Is it possible that a secular or Reform Jew could be genuinely knowledgeable about the breadth and depth of the Jewish tradition, ways of life, halacha, etc., and thus have an INFORMED opinion? It’s unlikely, but possible.
I took a class with Harold Bloom, for example; brilliant guy, with some interesting opinions about the bible which impressed me at the time, but now that I’ve been exposed to the great rabbis and to the tradition on its own terms, i think it’s just a shame that such a great mind such as Bloom’s didn’t have the grounding in a comprehensive Jewish education.
An educated opinion has more weight than an ignorant one, IMNSHO does that answer your question?
ACK! BT syndrome!
Okay, perhaps during the time of the Haskala, “Western values” were “foreign imports”, and perhaps even “contrary” to “Jewish tradition”. But now that they’re an integral part of modern Jewish society, whether we like to admit it or not, do you think it’s even feasible to excise them completely or even partially? The State of Israel was built on the foundations of two (however contradictory) Western values: Liberalism and Marxism. Do you expect Israeli society to remove key pillars from its foundation for the sake of a more “pure” Jewish identity?

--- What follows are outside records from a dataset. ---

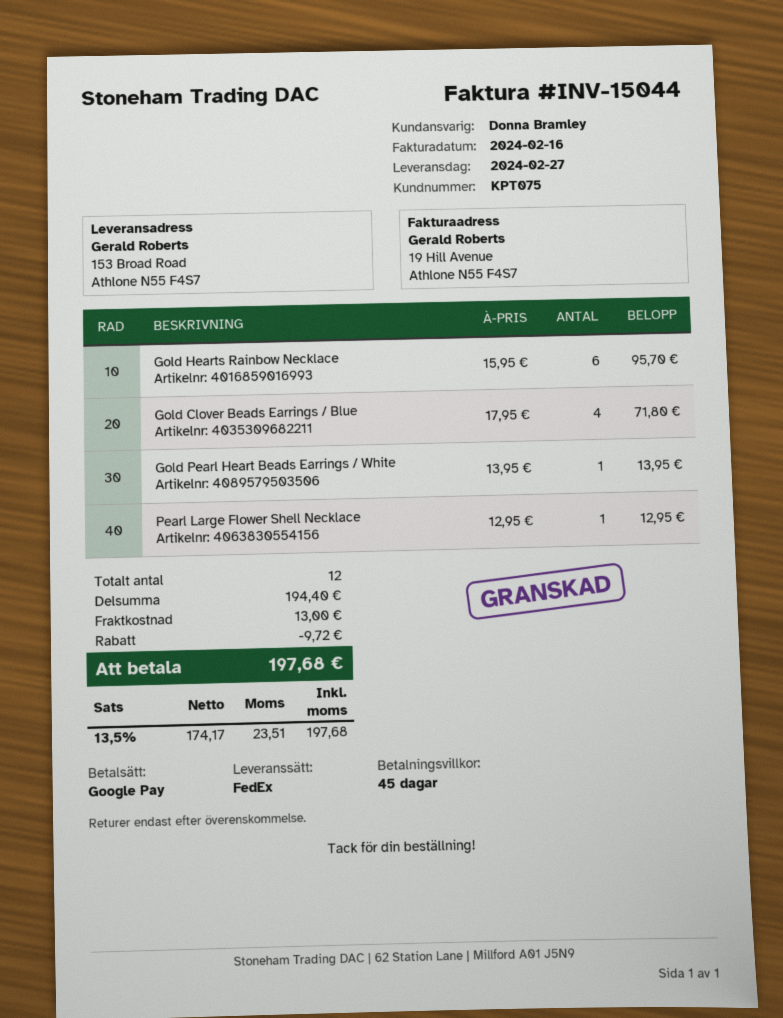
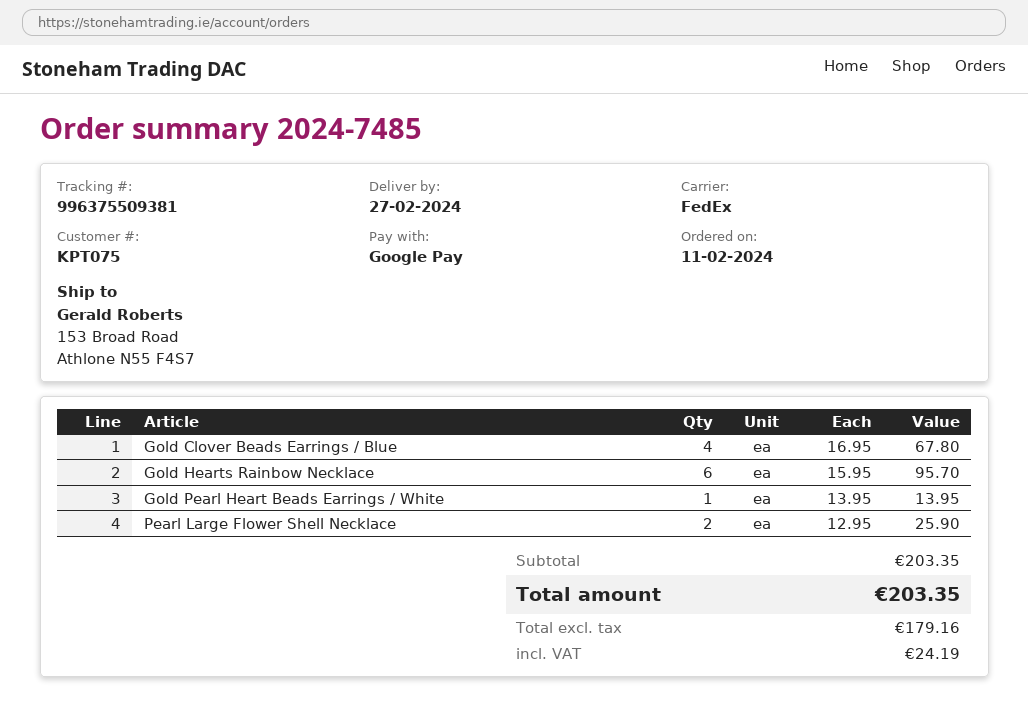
Gold Clover Beads Earrings / Blue: 4 x 17.95 = 71.80 -> 4 x 16.95 = 67.80
Pearl Large Flower Shell Necklace: 1 x 12.95 = 12.95 -> 2 x 12.95 = 25.90
subtotal: 194.40 -> 203.35
discount: 9.72 -> none
shipping: 13.00 -> none
net: 174.17 -> 179.16
tax: 23.51 -> 24.19
total: 197.68 -> 203.35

Considering that the vision of Reform Judaism is “informed choice”, YES I believe that Reform Jews can be educated about all aspects of Jewish tradition, halachic or otherwise. (Now, whether the Reform movement has pushed people towards this goal is another story…)
b barnavi: i have no problem with people making an INFORMED choice to be Reform. My friend Rebeka went to religious day schools her whole life, burned out, and later found reform and loves it. My friend Yossi was raised crazy-chabad, got orthodox semicha, THEN did reform rabbinical school and became a reform rabbi!
But Jews who grow up secular or Reform usually do NOT have that kind of information to make choices. I don’t care whether people are religious, i just think it’s a shame when people are ign’ant, and when they state opinions as if they should have weight. It’s the difference between a tinok she’nishba and an apikoros. Apikorsim, I respect.